§ Work item
Across these entries, work out how many lines carry the string "hidden", and give only that number.

════════

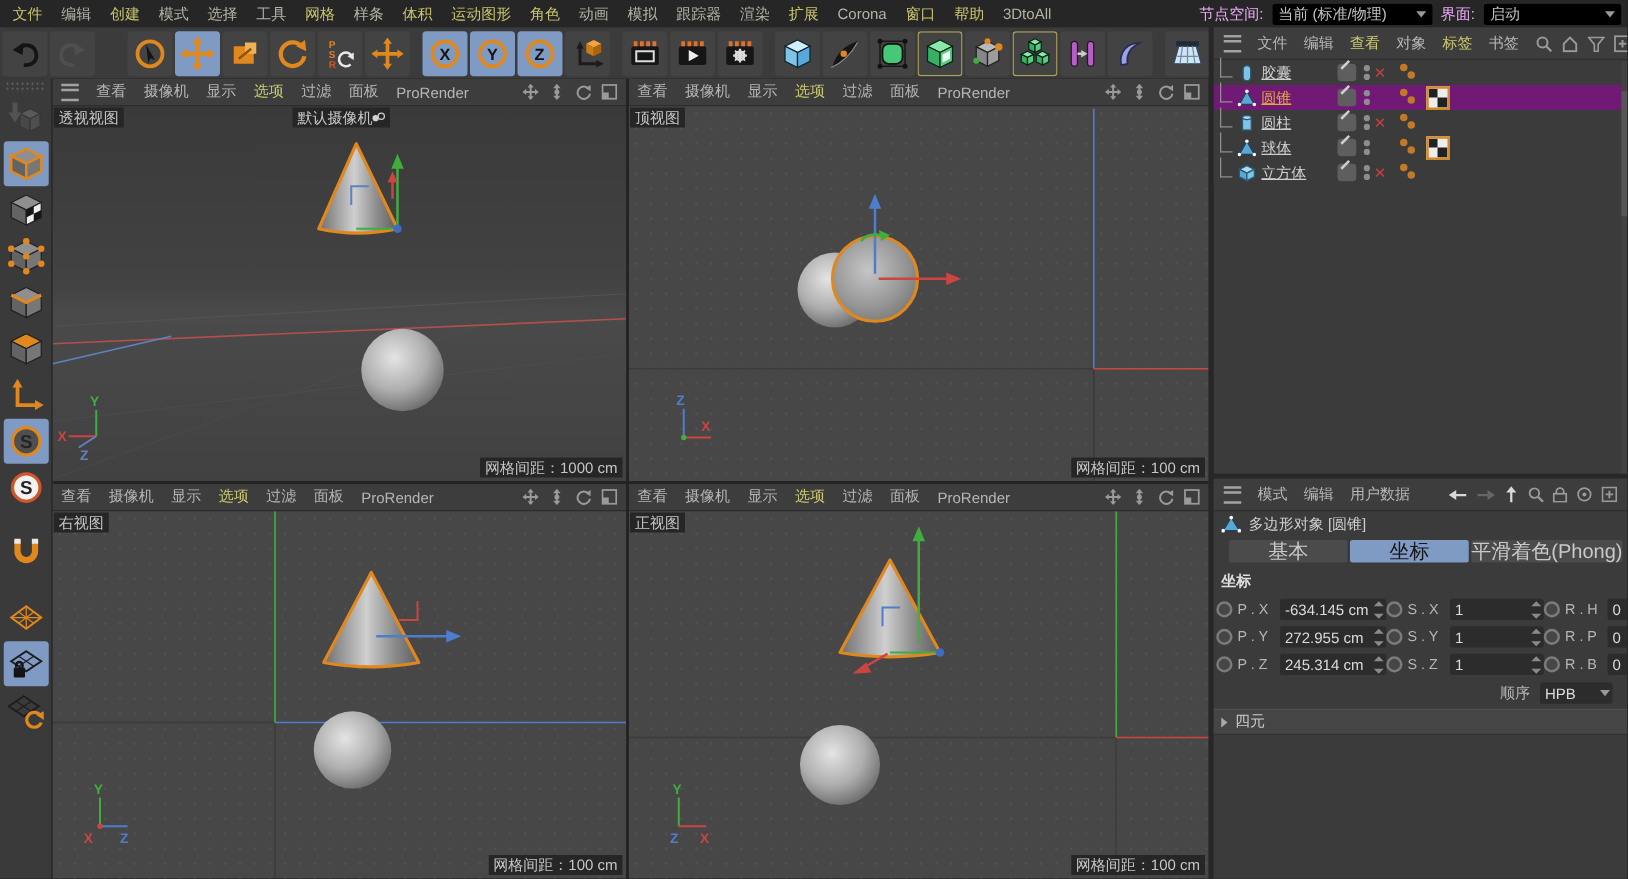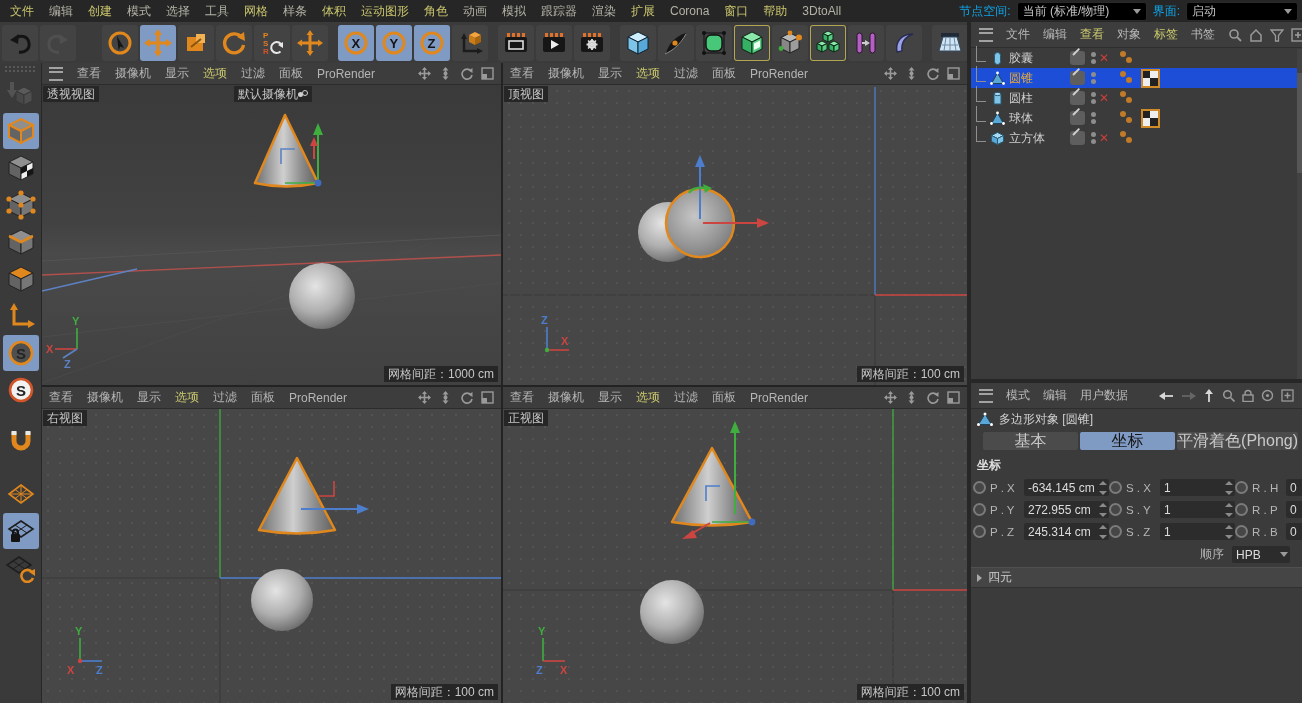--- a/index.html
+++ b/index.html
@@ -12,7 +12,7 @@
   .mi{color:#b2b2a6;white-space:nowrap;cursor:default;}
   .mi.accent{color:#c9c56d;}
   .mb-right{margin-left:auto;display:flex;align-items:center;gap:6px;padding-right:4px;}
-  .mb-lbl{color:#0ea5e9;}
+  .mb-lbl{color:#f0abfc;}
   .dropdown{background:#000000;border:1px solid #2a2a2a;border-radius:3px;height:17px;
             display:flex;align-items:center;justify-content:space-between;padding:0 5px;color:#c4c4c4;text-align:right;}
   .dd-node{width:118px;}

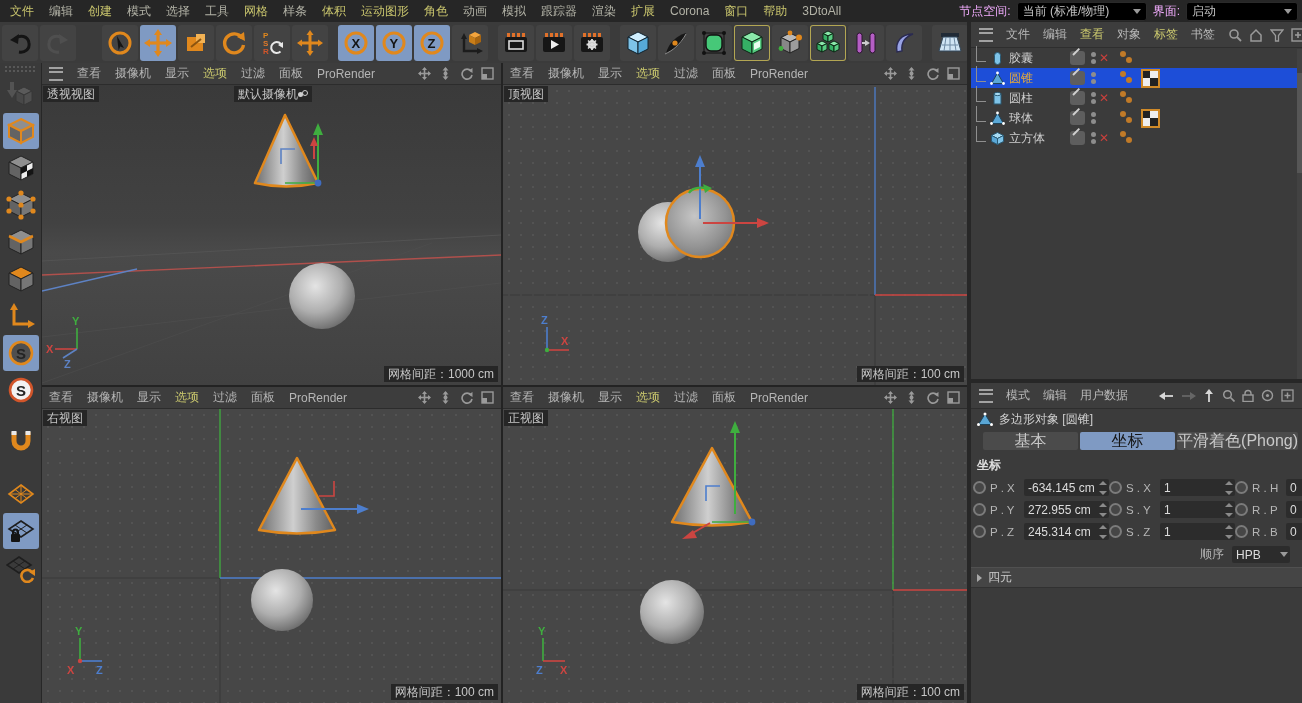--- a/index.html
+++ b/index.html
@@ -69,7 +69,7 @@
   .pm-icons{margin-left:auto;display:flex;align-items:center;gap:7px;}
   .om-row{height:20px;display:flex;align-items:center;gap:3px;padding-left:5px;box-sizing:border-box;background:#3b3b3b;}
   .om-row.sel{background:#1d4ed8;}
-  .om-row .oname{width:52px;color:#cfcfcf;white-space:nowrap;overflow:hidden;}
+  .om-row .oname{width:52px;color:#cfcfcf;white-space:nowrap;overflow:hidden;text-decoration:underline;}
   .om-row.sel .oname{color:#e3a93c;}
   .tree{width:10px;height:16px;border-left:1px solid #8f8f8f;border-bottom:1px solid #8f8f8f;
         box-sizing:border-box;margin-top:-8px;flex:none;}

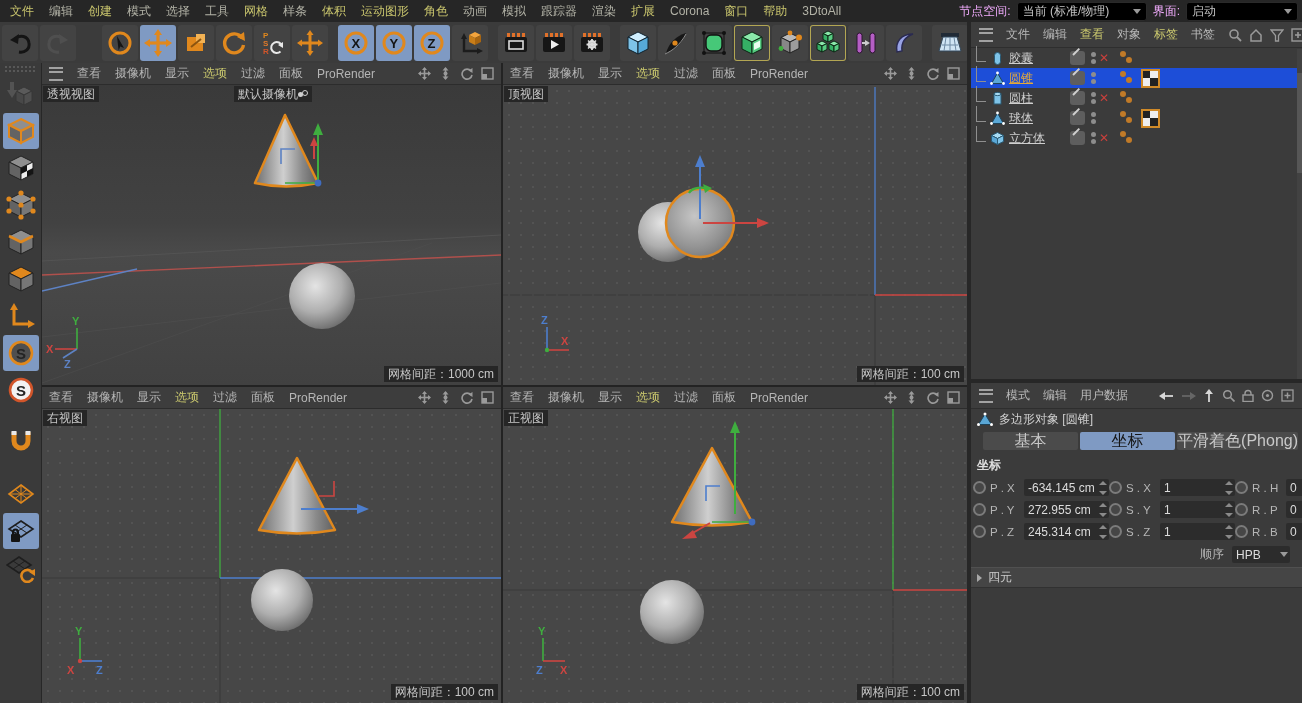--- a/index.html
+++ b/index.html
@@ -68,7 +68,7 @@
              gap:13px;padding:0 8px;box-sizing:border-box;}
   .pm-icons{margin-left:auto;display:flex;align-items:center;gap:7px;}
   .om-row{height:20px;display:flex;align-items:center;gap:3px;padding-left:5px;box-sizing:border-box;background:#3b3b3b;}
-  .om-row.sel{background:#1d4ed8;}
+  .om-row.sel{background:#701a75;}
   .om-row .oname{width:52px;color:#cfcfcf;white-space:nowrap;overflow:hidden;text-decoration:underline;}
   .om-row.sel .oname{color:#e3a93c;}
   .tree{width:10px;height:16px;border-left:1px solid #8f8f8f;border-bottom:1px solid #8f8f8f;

════════

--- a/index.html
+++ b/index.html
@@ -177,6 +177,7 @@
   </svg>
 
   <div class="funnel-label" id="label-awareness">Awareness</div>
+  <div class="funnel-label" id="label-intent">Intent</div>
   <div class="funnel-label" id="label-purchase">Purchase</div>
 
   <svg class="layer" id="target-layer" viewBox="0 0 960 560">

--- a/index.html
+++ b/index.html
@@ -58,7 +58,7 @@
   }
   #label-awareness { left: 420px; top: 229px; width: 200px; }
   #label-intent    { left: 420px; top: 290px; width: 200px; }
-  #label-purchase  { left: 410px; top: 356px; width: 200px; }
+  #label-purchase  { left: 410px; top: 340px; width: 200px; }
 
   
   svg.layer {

════════

§ Exercise solution
3